Your task. Beginning with the line that has "[898,220,989,239] polorized. ->", please write out each remaining line of the listing below, word for word.

Input records.
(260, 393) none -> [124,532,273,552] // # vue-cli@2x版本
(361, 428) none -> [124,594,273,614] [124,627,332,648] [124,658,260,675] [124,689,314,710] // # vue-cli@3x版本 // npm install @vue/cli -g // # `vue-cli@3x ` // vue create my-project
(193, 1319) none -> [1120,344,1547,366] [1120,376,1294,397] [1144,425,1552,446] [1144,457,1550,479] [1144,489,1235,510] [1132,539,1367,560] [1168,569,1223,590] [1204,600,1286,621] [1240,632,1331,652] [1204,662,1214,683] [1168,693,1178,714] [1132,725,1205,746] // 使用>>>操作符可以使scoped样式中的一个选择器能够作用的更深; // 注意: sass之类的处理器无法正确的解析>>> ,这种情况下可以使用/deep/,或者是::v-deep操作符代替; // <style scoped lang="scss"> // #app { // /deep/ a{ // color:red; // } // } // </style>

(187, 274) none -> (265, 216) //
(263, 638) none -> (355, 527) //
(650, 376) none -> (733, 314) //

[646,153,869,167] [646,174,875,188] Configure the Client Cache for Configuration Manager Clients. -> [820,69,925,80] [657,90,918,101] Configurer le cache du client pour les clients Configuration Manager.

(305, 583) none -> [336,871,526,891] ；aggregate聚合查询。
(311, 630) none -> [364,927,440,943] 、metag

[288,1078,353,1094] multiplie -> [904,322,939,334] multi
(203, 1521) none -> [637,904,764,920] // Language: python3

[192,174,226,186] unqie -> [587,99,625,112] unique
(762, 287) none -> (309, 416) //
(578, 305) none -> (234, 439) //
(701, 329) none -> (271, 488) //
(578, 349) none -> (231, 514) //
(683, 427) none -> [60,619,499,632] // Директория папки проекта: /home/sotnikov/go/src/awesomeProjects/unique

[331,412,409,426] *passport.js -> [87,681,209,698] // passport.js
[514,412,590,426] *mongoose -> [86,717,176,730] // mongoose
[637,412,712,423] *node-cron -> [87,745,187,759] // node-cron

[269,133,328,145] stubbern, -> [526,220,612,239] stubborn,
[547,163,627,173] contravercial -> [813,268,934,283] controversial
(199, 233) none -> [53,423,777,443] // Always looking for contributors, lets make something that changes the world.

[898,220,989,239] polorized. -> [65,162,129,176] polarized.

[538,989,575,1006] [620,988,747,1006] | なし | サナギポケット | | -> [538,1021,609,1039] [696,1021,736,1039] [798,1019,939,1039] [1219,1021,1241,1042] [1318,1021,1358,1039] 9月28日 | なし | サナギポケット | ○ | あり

Task response.
[898,220,989,239] polorized. -> [65,162,129,176] polarized.

[538,989,575,1006] [620,988,747,1006] | なし | サナギポケット | | -> [538,1021,609,1039] [696,1021,736,1039] [798,1019,939,1039] [1219,1021,1241,1042] [1318,1021,1358,1039] 9月28日 | なし | サナギポケット | ○ | あり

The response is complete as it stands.